*Directions for this task*
Work through the records that follow and return each line containing the word "combine".
..........
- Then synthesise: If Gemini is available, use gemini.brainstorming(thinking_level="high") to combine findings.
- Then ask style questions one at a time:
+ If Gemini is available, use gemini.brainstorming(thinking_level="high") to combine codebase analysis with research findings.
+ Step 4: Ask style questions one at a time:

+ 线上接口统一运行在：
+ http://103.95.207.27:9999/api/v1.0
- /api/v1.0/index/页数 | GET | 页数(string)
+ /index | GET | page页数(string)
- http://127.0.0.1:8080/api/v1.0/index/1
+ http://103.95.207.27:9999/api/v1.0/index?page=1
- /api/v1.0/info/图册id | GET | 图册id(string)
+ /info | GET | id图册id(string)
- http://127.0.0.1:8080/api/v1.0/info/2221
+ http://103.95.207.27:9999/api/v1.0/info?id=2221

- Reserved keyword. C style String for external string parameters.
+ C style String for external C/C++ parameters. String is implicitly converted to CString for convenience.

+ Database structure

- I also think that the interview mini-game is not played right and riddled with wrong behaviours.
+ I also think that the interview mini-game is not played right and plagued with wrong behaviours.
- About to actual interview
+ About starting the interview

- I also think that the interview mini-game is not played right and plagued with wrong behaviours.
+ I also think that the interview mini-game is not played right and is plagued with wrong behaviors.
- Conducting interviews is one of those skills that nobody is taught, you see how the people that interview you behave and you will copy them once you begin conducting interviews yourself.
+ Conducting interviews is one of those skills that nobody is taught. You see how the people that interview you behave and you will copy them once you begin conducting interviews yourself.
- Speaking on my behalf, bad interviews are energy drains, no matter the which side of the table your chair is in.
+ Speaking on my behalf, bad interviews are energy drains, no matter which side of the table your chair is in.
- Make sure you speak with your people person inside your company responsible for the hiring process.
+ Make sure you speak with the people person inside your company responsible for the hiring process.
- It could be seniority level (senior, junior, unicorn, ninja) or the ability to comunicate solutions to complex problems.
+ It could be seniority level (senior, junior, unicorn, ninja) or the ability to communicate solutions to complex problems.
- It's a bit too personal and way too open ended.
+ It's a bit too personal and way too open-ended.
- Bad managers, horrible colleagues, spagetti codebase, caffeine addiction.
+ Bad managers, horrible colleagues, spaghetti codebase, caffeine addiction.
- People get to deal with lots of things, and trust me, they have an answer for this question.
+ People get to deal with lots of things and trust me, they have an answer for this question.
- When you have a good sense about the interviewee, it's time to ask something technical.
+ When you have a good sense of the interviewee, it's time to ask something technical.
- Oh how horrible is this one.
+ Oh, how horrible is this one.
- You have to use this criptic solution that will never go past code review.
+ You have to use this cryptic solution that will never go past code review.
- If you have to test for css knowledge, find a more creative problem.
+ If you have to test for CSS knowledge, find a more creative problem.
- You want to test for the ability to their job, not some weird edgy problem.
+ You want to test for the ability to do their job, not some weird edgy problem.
..........
*Written reply*
- Then synthesise: If Gemini is available, use gemini.brainstorming(thinking_level="high") to combine findings.
+ If Gemini is available, use gemini.brainstorming(thinking_level="high") to combine codebase analysis with research findings.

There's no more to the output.